Your task is to return the listing below word for word, without any of its images.

» **Records for this exercise**
= Beginning of Section =
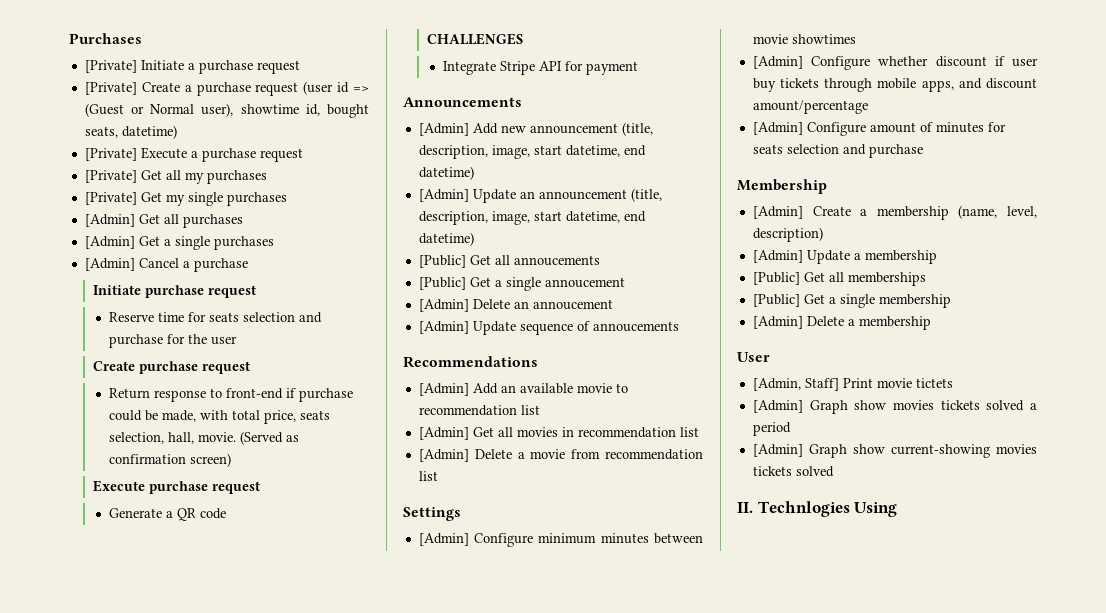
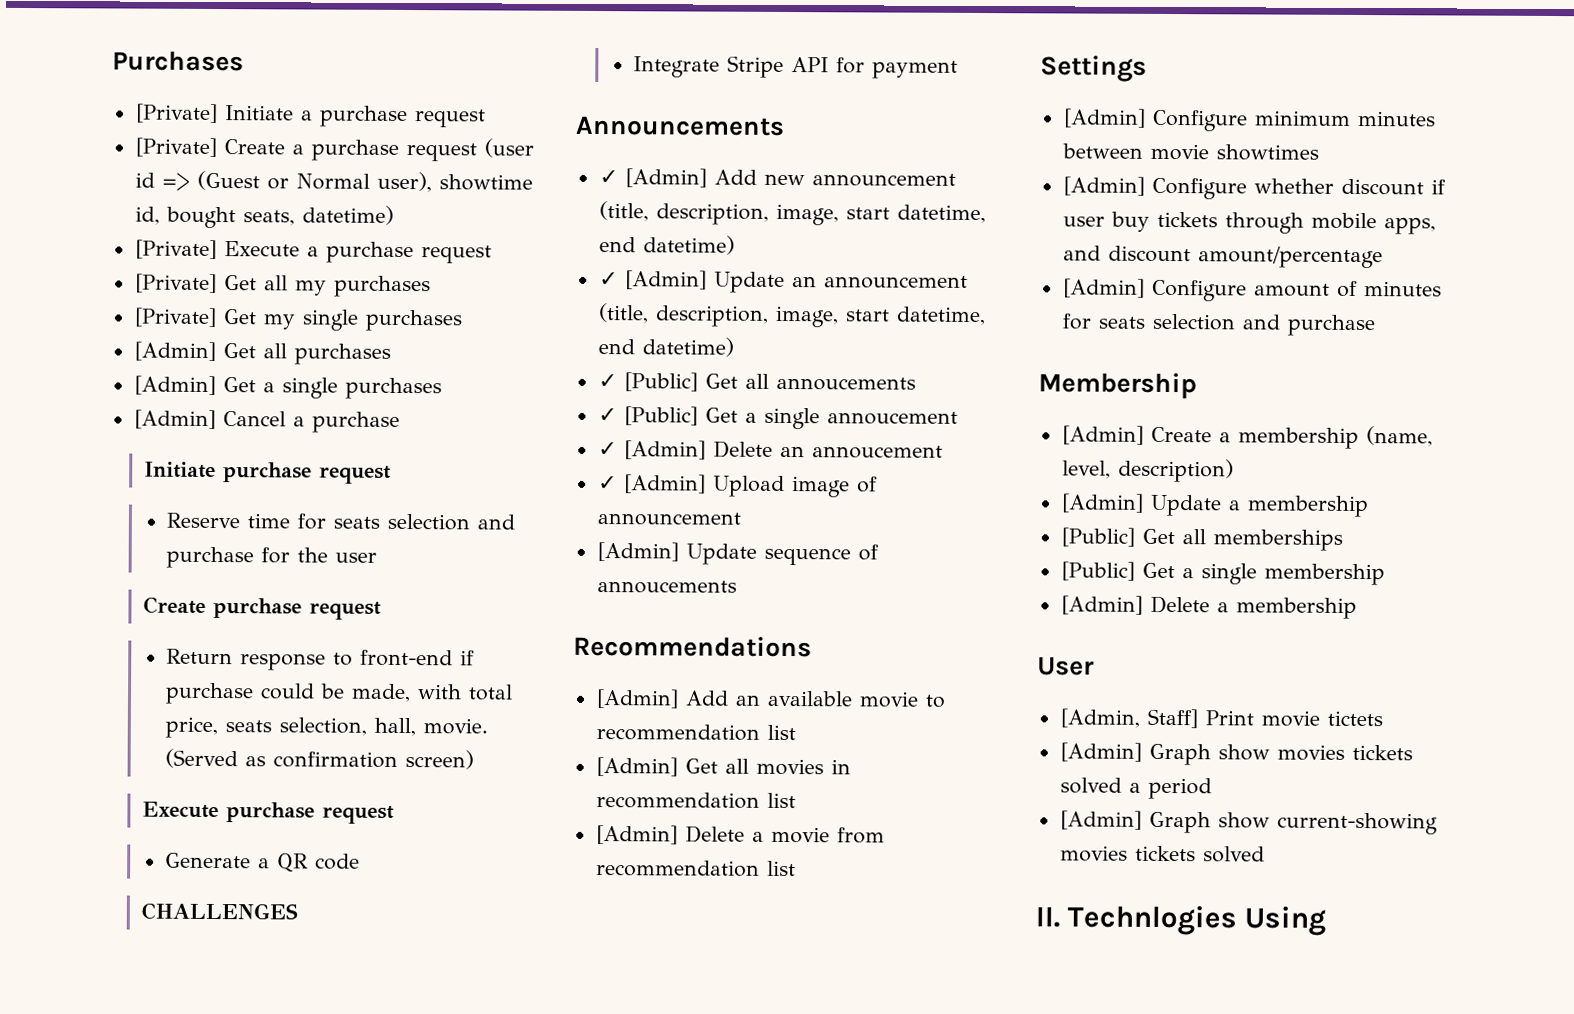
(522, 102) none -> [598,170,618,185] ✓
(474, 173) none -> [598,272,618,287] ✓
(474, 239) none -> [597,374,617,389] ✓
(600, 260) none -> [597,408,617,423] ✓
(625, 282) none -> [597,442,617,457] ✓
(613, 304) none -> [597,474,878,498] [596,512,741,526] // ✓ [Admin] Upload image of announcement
= End of Section =
» **Result**
(522, 102) none -> [598,170,618,185] ✓
(474, 173) none -> [598,272,618,287] ✓
(474, 239) none -> [597,374,617,389] ✓
(600, 260) none -> [597,408,617,423] ✓
(625, 282) none -> [597,442,617,457] ✓
(613, 304) none -> [597,474,878,498] [596,512,741,526] // ✓ [Admin] Upload image of announcement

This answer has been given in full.